(DATA begins)

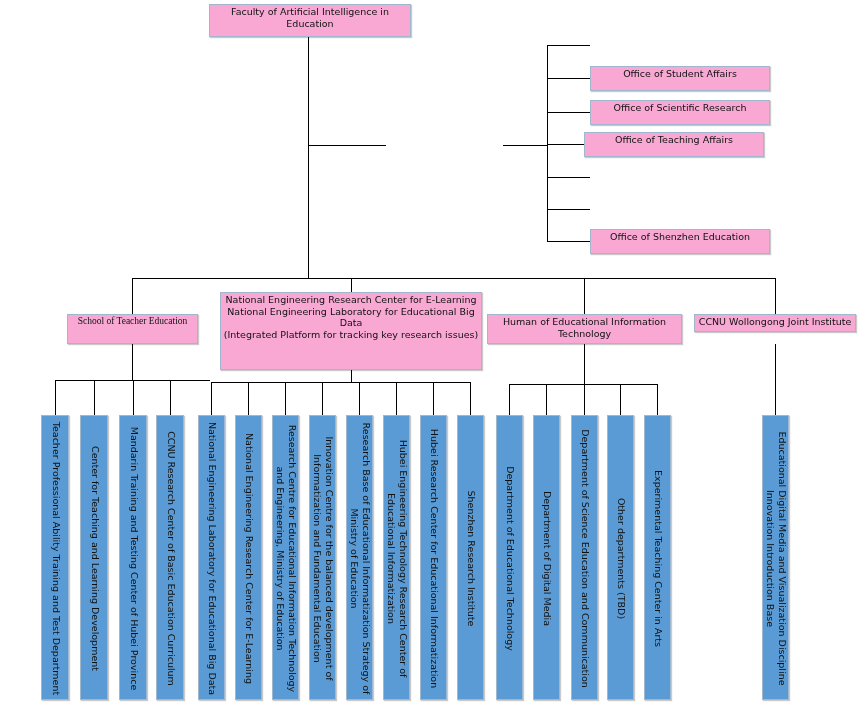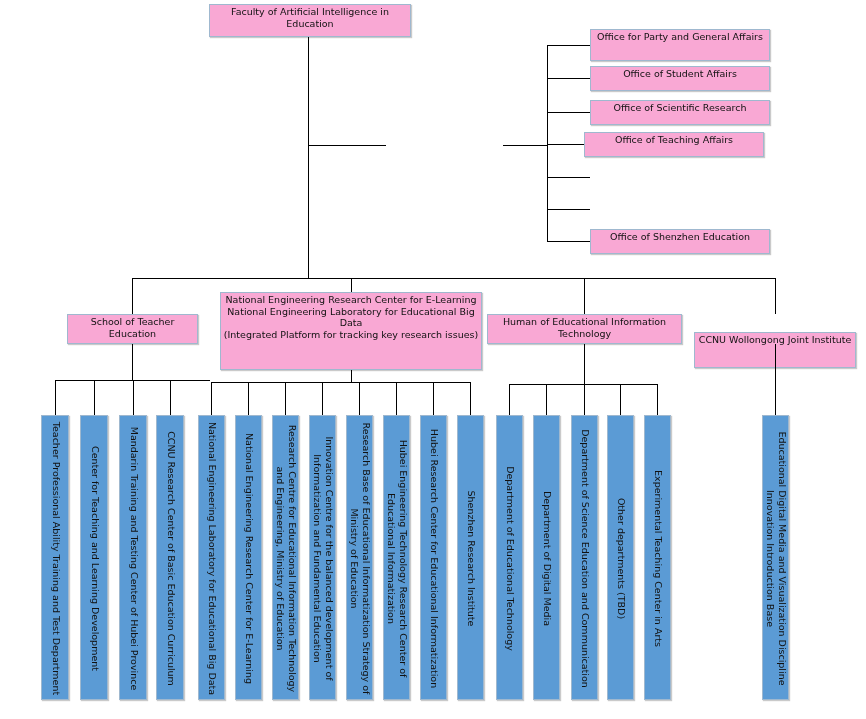--- a/index.html
+++ b/index.html
@@ -68,23 +68,20 @@
 
   <div class="ln lnv" style="left:308px;top:37px;width:1px;height:241px;"></div>
 
   <div class="ln lnh" style="left:308px;top:145px;width:78px;height:1px;"></div>
 
 
   <div class="ln lnh" style="left:503px;top:145px;width:45px;height:1px;"></div>
   <div class="ln lnv" style="left:547px;top:45px;width:1px;height:196px;"></div>
 
   <div class="ln lnh" style="left:547px;top:45px;width:43px;height:1px;"></div>
-  <div class="box" style="left:590px;top:29px;width:180px;height:32px;">
-    <span>Office for Party and General Affairs</span>
-  </div>
 
   <div class="ln lnh" style="left:547px;top:78px;width:43px;height:1px;"></div>
   <div class="box" style="left:590px;top:66px;width:180px;height:25px;">
     <span>Office of Student Affairs</span>
   </div>
 
   <div class="ln lnh" style="left:547px;top:112px;width:43px;height:1px;"></div>
   <div class="box" style="left:590px;top:100px;width:180px;height:25px;">
     <span>Office of Scientific Research</span>
   </div>
@@ -102,21 +99,21 @@
   <div class="box" style="left:590px;top:229px;width:180px;height:25px;">
     <span>Office of Shenzhen Education</span>
   </div>
 
   <div class="ln lnh" style="left:132px;top:278px;width:643px;height:1px;"></div>
   <div class="ln lnv" style="left:132px;top:278px;width:1px;height:36px;"></div>
   <div class="ln lnv" style="left:351px;top:278px;width:1px;height:14px;"></div>
   <div class="ln lnv" style="left:584px;top:278px;width:1px;height:36px;"></div>
   <div class="ln lnv" style="left:775px;top:278px;width:1px;height:36px;"></div>
 
-  <div class="box" style="left:67px;top:314px;width:131px;height:30px;">
+  <div class="box" style="left:67px;top:314px;width:131px;height:30px;font-family:Liberation Serif, serif;">
     <span>School of Teacher Education</span>
   </div>
   <div class="ln lnv" style="left:132px;top:344px;width:1px;height:36px;"></div>
   <div class="ln lnh" style="left:55px;top:380px;width:155px;height:1px;"></div>
   <div class="ln lnv" style="left:55px;top:380px;width:1px;height:35px;"></div>
   <div class="ln lnv" style="left:94px;top:380px;width:1px;height:35px;"></div>
   <div class="ln lnv" style="left:133px;top:380px;width:1px;height:35px;"></div>
   <div class="ln lnv" style="left:170px;top:380px;width:1px;height:35px;"></div>
 
   <div class="vbox" style="left:41px;top:415px;width:28px;height:285px;">
@@ -193,21 +190,21 @@
   <div class="vbox" style="left:571px;top:415px;width:27px;height:285px;">
     <div class="vtext" style="width:285px;height:27px;left:27px;">Department of Science Education and Communication</div>
   </div>
   <div class="vbox" style="left:607px;top:415px;width:27px;height:285px;">
     <div class="vtext" style="width:285px;height:27px;left:27px;">Other departments (TBD)</div>
   </div>
   <div class="vbox" style="left:644px;top:415px;width:27px;height:285px;">
     <div class="vtext" style="width:285px;height:27px;left:27px;">Experimental Teaching Center in Arts</div>
   </div>
 
-  <div class="box" style="left:694px;top:332px;width:162px;height:36px;">
+  <div class="box" style="left:694px;top:314px;width:162px;height:18px;">
     <span>CCNU Wollongong Joint Institute</span>
   </div>
   <div class="ln lnv" style="left:775px;top:344px;width:1px;height:71px;"></div>
 
   <div class="vbox" style="left:762px;top:415px;width:27px;height:285px;">
     <div class="vtext" style="width:285px;height:27px;left:27px;">Educational Digital Media and Visualization Discipline Innovation Introduction Base</div>
   </div>
 
 </div>
 

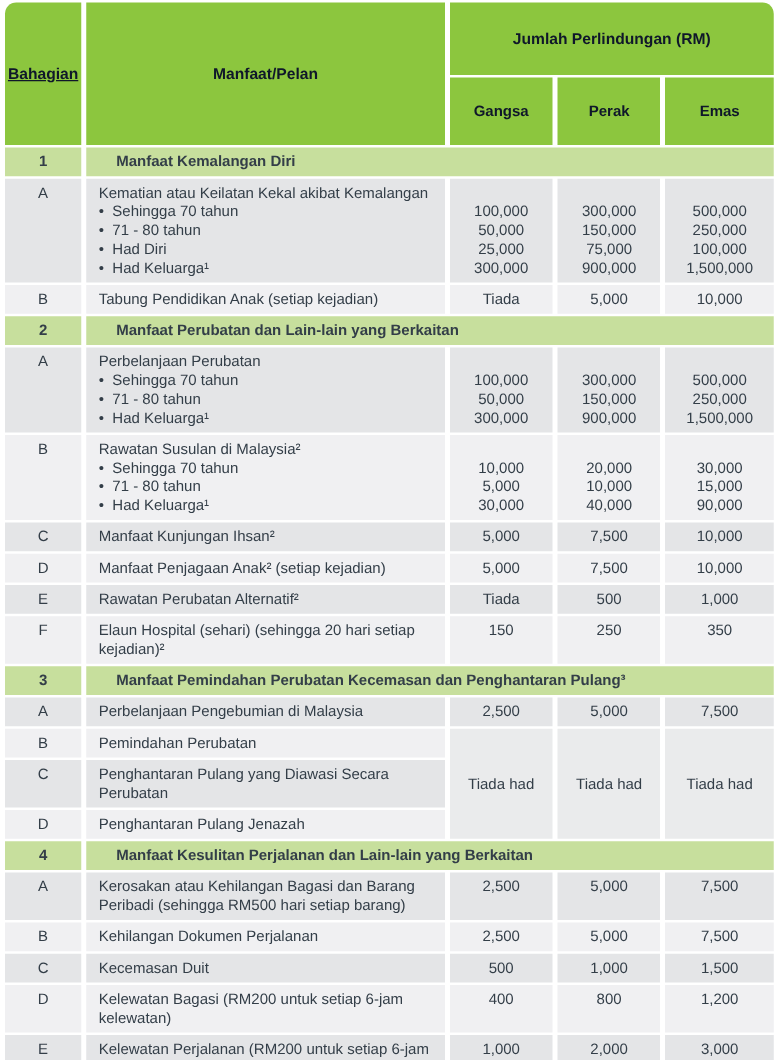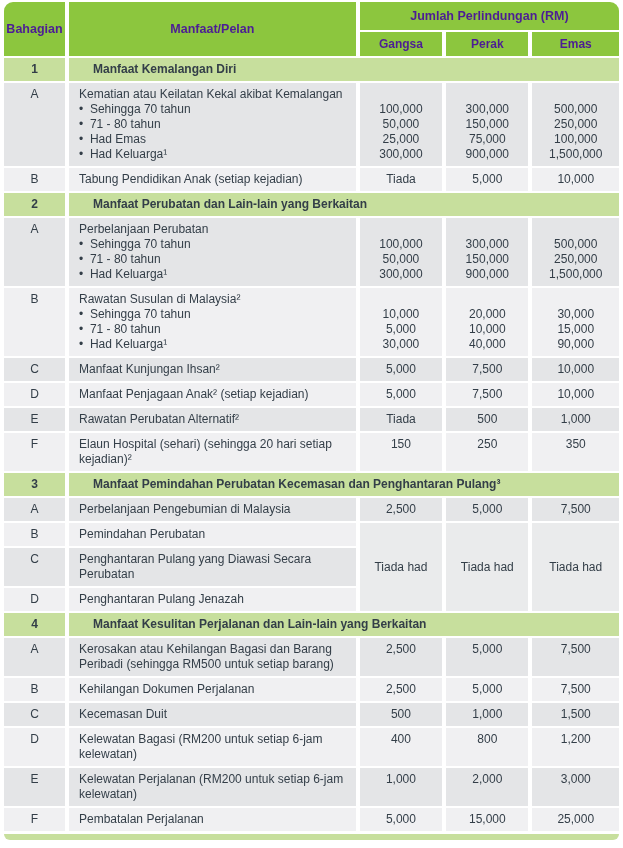--- a/index.html
+++ b/index.html
@@ -24,31 +24,31 @@
     border-collapse:separate;
     border-spacing:4px 2px;
   }
   col.c-bahagian{width:60px;}
   col.c-manfaat{width:282px;}
   col.c-plan{width:81px;}
   col.c-plan-last{width:85px;}
 
   th{
     background:var(--header-green);
-    color:#4c1d95;
+    color:#0f172a;
     font-weight:bold;
     font-size:12.5px;
     line-height:14px;
     text-align:center;
     vertical-align:middle;
-    padding:3px 2px;
+    padding:18px 2px;
   }
   th.h-group{height:22px;}
   th.h-plan{height:18px;font-size:12px;}
-  th.corner-tl{border-top-left-radius:9px;}
+  th.corner-tl{border-top-left-radius:9px;text-decoration:underline;}
   th.corner-tr{border-top-right-radius:9px;}
 
   td{
     font-size:12px;
     line-height:15px;
     vertical-align:top;
     padding:4px 4px;
   }
   td.band-num{
     background:var(--band-green);
@@ -107,21 +107,21 @@
         <tr>
           <td class="band-num">1</td>
           <td class="band-title" colspan="4">Manfaat Kemalangan Diri</td>
         </tr>
         <tr>
           <td class="letter shade-dark">A</td>
           <td class="label shade-dark">
             <div class="line"><span>Kematian atau Keilatan Kekal akibat Kemalangan</span></div>
             <div class="line">•&nbsp; <span>Sehingga 70 tahun</span></div>
             <div class="line">•&nbsp; <span>71 - 80 tahun</span></div>
-            <div class="line">•&nbsp; <span>Had Emas</span></div>
+            <div class="line">•&nbsp; <span>Had Diri</span></div>
             <div class="line">•&nbsp; <span>Had Keluarga¹</span></div>
           </td>
           <td class="value shade-dark">
             <div class="line">&nbsp;</div>
             <div class="line">100,000</div>
             <div class="line">50,000</div>
             <div class="line">25,000</div>
             <div class="line">300,000</div>
           </td>
           <td class="value shade-dark">
@@ -276,21 +276,21 @@
             <div class="line"><span>Penghantaran Pulang Jenazah</span></div>
           </td>
         </tr>
         <tr>
           <td class="band-num">4</td>
           <td class="band-title" colspan="4">Manfaat Kesulitan Perjalanan dan Lain-lain yang Berkaitan</td>
         </tr>
         <tr>
           <td class="letter shade-dark">A</td>
           <td class="label shade-dark">
-            <div class="line"><span>Kerosakan atau Kehilangan Bagasi dan Barang Peribadi</span> <span class="it">(sehingga RM500 untuk setiap barang)</span></div>
+            <div class="line"><span>Kerosakan atau Kehilangan Bagasi dan Barang Peribadi</span> <span class="it">(sehingga RM500 hari setiap barang)</span></div>
           </td>
           <td class="value shade-dark">2,500</td>
           <td class="value shade-dark">5,000</td>
           <td class="value shade-dark">7,500</td>
         </tr>
         <tr>
           <td class="letter shade-light">B</td>
           <td class="label shade-light">
             <div class="line"><span>Kehilangan Dokumen Perjalanan</span></div>
           </td>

(DATA ends)

◆ YOUR GOAL
Retype all entries exactly as they appear, dropping the images.

◆ WRITTEN REPLY
--- a/index.html
+++ b/index.html
@@ -68,23 +68,20 @@
 
   <div class="ln lnv" style="left:308px;top:37px;width:1px;height:241px;"></div>
 
   <div class="ln lnh" style="left:308px;top:145px;width:78px;height:1px;"></div>
 
 
   <div class="ln lnh" style="left:503px;top:145px;width:45px;height:1px;"></div>
   <div class="ln lnv" style="left:547px;top:45px;width:1px;height:196px;"></div>
 
   <div class="ln lnh" style="left:547px;top:45px;width:43px;height:1px;"></div>
-  <div class="box" style="left:590px;top:29px;width:180px;height:32px;">
-    <span>Office for Party and General Affairs</span>
-  </div>
 
   <div class="ln lnh" style="left:547px;top:78px;width:43px;height:1px;"></div>
   <div class="box" style="left:590px;top:66px;width:180px;height:25px;">
     <span>Office of Student Affairs</span>
   </div>
 
   <div class="ln lnh" style="left:547px;top:112px;width:43px;height:1px;"></div>
   <div class="box" style="left:590px;top:100px;width:180px;height:25px;">
     <span>Office of Scientific Research</span>
   </div>
@@ -102,21 +99,21 @@
   <div class="box" style="left:590px;top:229px;width:180px;height:25px;">
     <span>Office of Shenzhen Education</span>
   </div>
 
   <div class="ln lnh" style="left:132px;top:278px;width:643px;height:1px;"></div>
   <div class="ln lnv" style="left:132px;top:278px;width:1px;height:36px;"></div>
   <div class="ln lnv" style="left:351px;top:278px;width:1px;height:14px;"></div>
   <div class="ln lnv" style="left:584px;top:278px;width:1px;height:36px;"></div>
   <div class="ln lnv" style="left:775px;top:278px;width:1px;height:36px;"></div>
 
-  <div class="box" style="left:67px;top:314px;width:131px;height:30px;">
+  <div class="box" style="left:67px;top:314px;width:131px;height:30px;font-family:Liberation Serif, serif;">
     <span>School of Teacher Education</span>
   </div>
   <div class="ln lnv" style="left:132px;top:344px;width:1px;height:36px;"></div>
   <div class="ln lnh" style="left:55px;top:380px;width:155px;height:1px;"></div>
   <div class="ln lnv" style="left:55px;top:380px;width:1px;height:35px;"></div>
   <div class="ln lnv" style="left:94px;top:380px;width:1px;height:35px;"></div>
   <div class="ln lnv" style="left:133px;top:380px;width:1px;height:35px;"></div>
   <div class="ln lnv" style="left:170px;top:380px;width:1px;height:35px;"></div>
 
   <div class="vbox" style="left:41px;top:415px;width:28px;height:285px;">
@@ -193,21 +190,21 @@
   <div class="vbox" style="left:571px;top:415px;width:27px;height:285px;">
     <div class="vtext" style="width:285px;height:27px;left:27px;">Department of Science Education and Communication</div>
   </div>
   <div class="vbox" style="left:607px;top:415px;width:27px;height:285px;">
     <div class="vtext" style="width:285px;height:27px;left:27px;">Other departments (TBD)</div>
   </div>
   <div class="vbox" style="left:644px;top:415px;width:27px;height:285px;">
     <div class="vtext" style="width:285px;height:27px;left:27px;">Experimental Teaching Center in Arts</div>
   </div>
 
-  <div class="box" style="left:694px;top:332px;width:162px;height:36px;">
+  <div class="box" style="left:694px;top:314px;width:162px;height:18px;">
     <span>CCNU Wollongong Joint Institute</span>
   </div>
   <div class="ln lnv" style="left:775px;top:344px;width:1px;height:71px;"></div>
 
   <div class="vbox" style="left:762px;top:415px;width:27px;height:285px;">
     <div class="vtext" style="width:285px;height:27px;left:27px;">Educational Digital Media and Visualization Discipline Innovation Introduction Base</div>
   </div>
 
 </div>
 

--- a/index.html
+++ b/index.html
@@ -24,31 +24,31 @@
     border-collapse:separate;
     border-spacing:4px 2px;
   }
   col.c-bahagian{width:60px;}
   col.c-manfaat{width:282px;}
   col.c-plan{width:81px;}
   col.c-plan-last{width:85px;}
 
   th{
     background:var(--header-green);
-    color:#4c1d95;
+    color:#0f172a;
     font-weight:bold;
     font-size:12.5px;
     line-height:14px;
     text-align:center;
     vertical-align:middle;
-    padding:3px 2px;
+    padding:18px 2px;
   }
   th.h-group{height:22px;}
   th.h-plan{height:18px;font-size:12px;}
-  th.corner-tl{border-top-left-radius:9px;}
+  th.corner-tl{border-top-left-radius:9px;text-decoration:underline;}
   th.corner-tr{border-top-right-radius:9px;}
 
   td{
     font-size:12px;
     line-height:15px;
     vertical-align:top;
     padding:4px 4px;
   }
   td.band-num{
     background:var(--band-green);
@@ -107,21 +107,21 @@
         <tr>
           <td class="band-num">1</td>
           <td class="band-title" colspan="4">Manfaat Kemalangan Diri</td>
         </tr>
         <tr>
           <td class="letter shade-dark">A</td>
           <td class="label shade-dark">
             <div class="line"><span>Kematian atau Keilatan Kekal akibat Kemalangan</span></div>
             <div class="line">•&nbsp; <span>Sehingga 70 tahun</span></div>
             <div class="line">•&nbsp; <span>71 - 80 tahun</span></div>
-            <div class="line">•&nbsp; <span>Had Emas</span></div>
+            <div class="line">•&nbsp; <span>Had Diri</span></div>
             <div class="line">•&nbsp; <span>Had Keluarga¹</span></div>
           </td>
           <td class="value shade-dark">
             <div class="line">&nbsp;</div>
             <div class="line">100,000</div>
             <div class="line">50,000</div>
             <div class="line">25,000</div>
             <div class="line">300,000</div>
           </td>
           <td class="value shade-dark">
@@ -276,21 +276,21 @@
             <div class="line"><span>Penghantaran Pulang Jenazah</span></div>
           </td>
         </tr>
         <tr>
           <td class="band-num">4</td>
           <td class="band-title" colspan="4">Manfaat Kesulitan Perjalanan dan Lain-lain yang Berkaitan</td>
         </tr>
         <tr>
           <td class="letter shade-dark">A</td>
           <td class="label shade-dark">
-            <div class="line"><span>Kerosakan atau Kehilangan Bagasi dan Barang Peribadi</span> <span class="it">(sehingga RM500 untuk setiap barang)</span></div>
+            <div class="line"><span>Kerosakan atau Kehilangan Bagasi dan Barang Peribadi</span> <span class="it">(sehingga RM500 hari setiap barang)</span></div>
           </td>
           <td class="value shade-dark">2,500</td>
           <td class="value shade-dark">5,000</td>
           <td class="value shade-dark">7,500</td>
         </tr>
         <tr>
           <td class="letter shade-light">B</td>
           <td class="label shade-light">
             <div class="line"><span>Kehilangan Dokumen Perjalanan</span></div>
           </td>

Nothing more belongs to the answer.